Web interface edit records
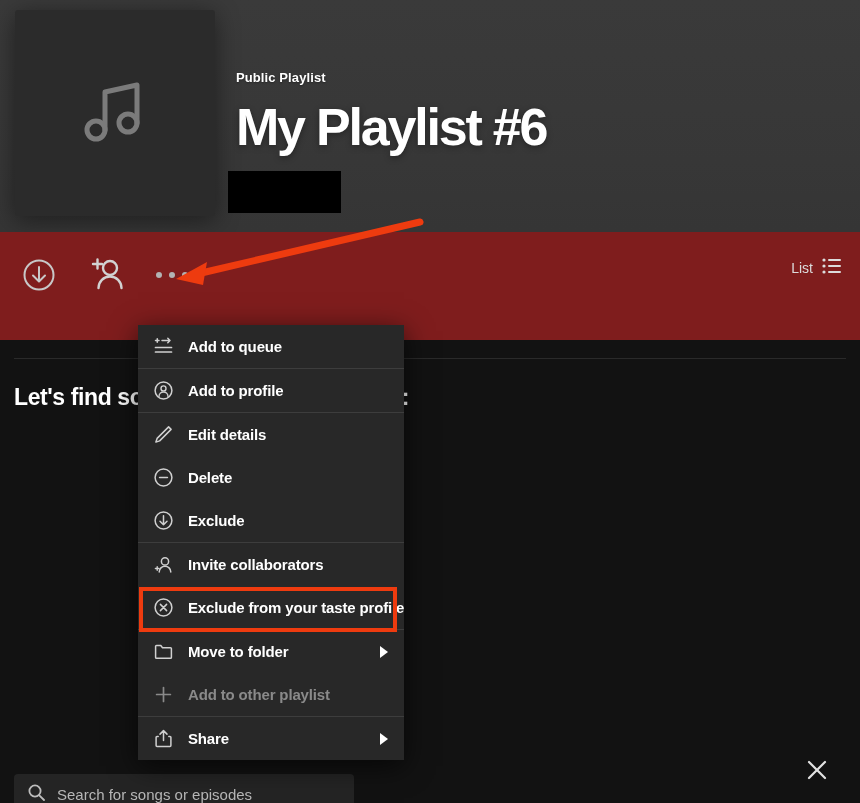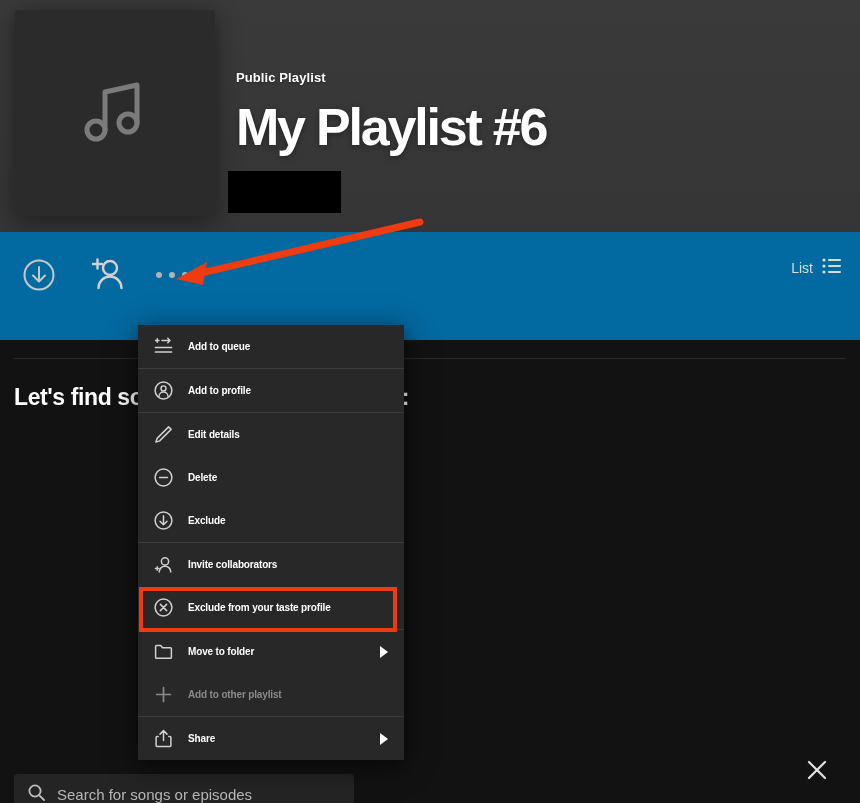--- a/index.html
+++ b/index.html
@@ -84,7 +84,7 @@
     top: 232px;
     width: 860px;
     height: 108px;
-    background: #0369a1;
+    background: #7f1d1d;
   }
   .toolbar-left {
     position: absolute;

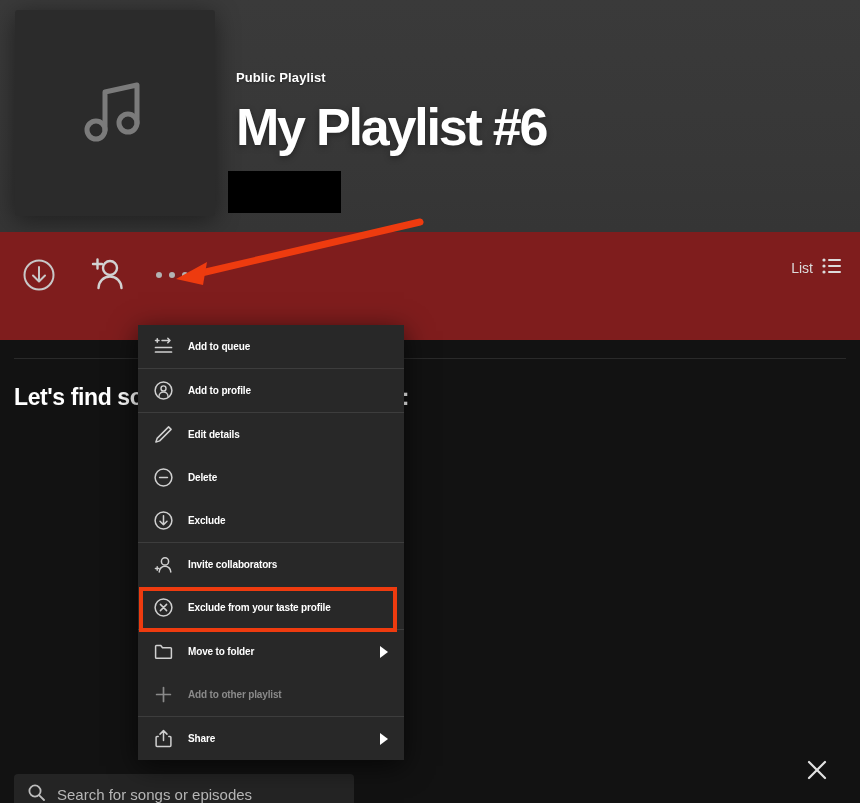--- a/index.html
+++ b/index.html
@@ -231,7 +231,7 @@
     justify-content: flex-start;
   }
   .menu-item .mi-label {
-    font-size: 10px;
+    font-size: 15px;
     font-weight: bold;
     letter-spacing: -0.15px;
     margin-left: 8px;

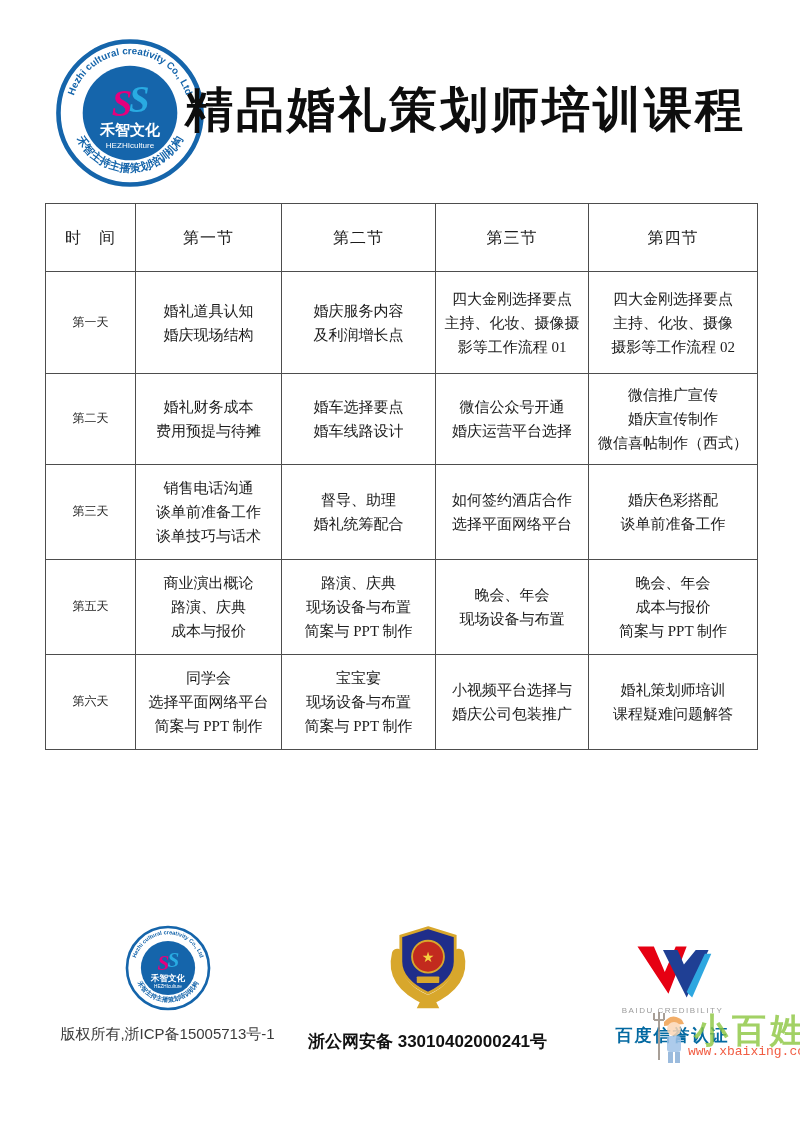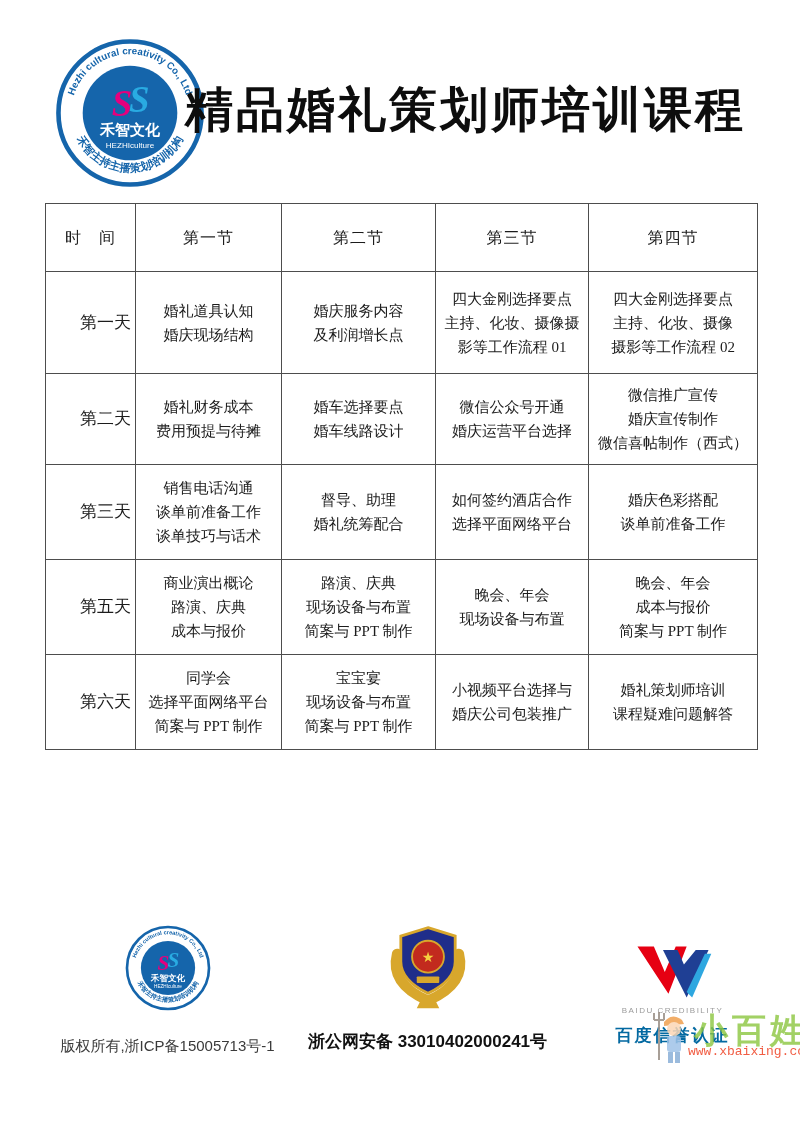--- a/index.html
+++ b/index.html
@@ -31,7 +31,7 @@
   }
   .course-table thead tr { height: 68px; }
   .course-table thead th { font-size: 16px; letter-spacing: 1px; }
-  .course-table tbody th { font-size: 17px; text-align: right; }
+  .course-table tbody th { font-size: 12px; }
   .course-table tbody tr:nth-child(1) { height: 102px; }
   .course-table tbody tr:nth-child(2) { height: 91px; }
   .course-table tbody tr:nth-child(3) { height: 95px; }

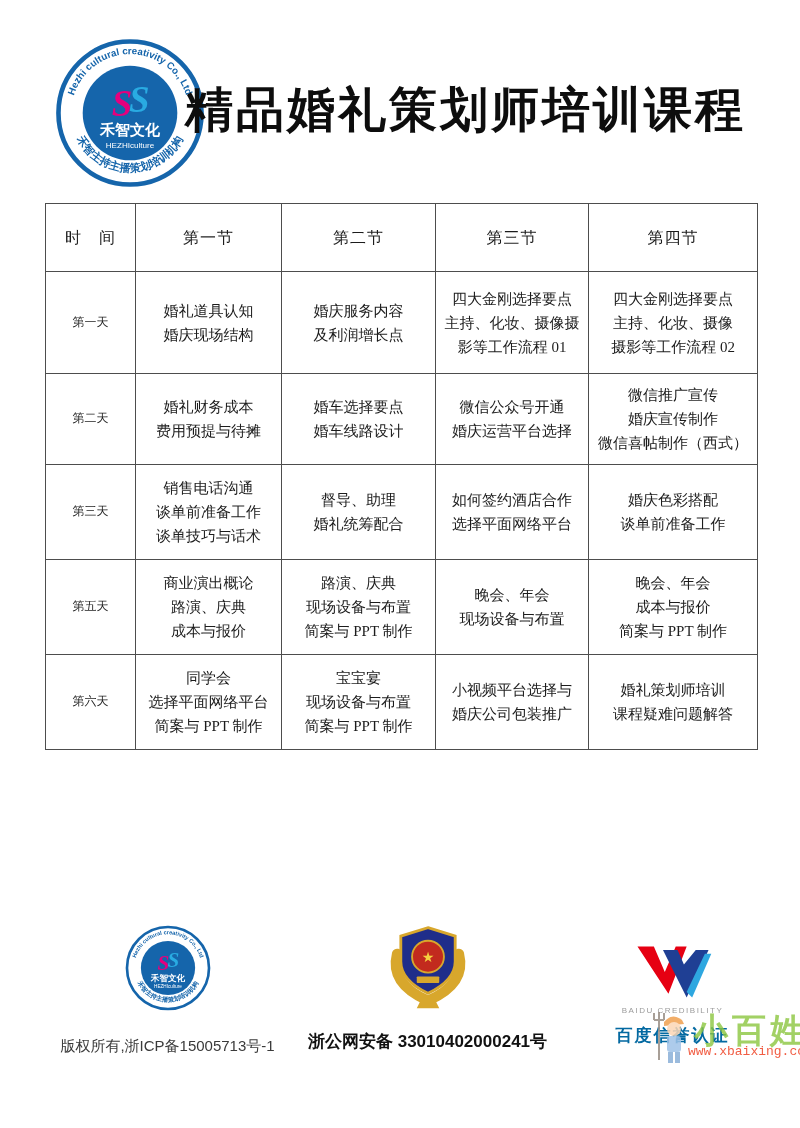--- a/index.html
+++ b/index.html
@@ -47,7 +47,7 @@
   .police-badge { width: 90px; height: 90px; }
   .baidu-logo { width: 82px; height: 62px; }
   .icp-text {
-    margin-top: 22px; font-size: 15px; color: #3a3a3a;
+    margin-top: 10px; font-size: 15px; color: #3a3a3a;
     font-family: "Liberation Sans", sans-serif;
   }
   .police-text {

Exercise aim: Show every line from the entries above in which "table" appears.

Exercise solution:
   .course-table thead tr { height: 68px; }
   .course-table thead th { font-size: 16px; letter-spacing: 1px; }
-  .course-table tbody th { font-size: 17px; text-align: right; }
+  .course-table tbody th { font-size: 12px; }
   .course-table tbody tr:nth-child(1) { height: 102px; }
   .course-table tbody tr:nth-child(2) { height: 91px; }
   .course-table tbody tr:nth-child(3) { height: 95px; }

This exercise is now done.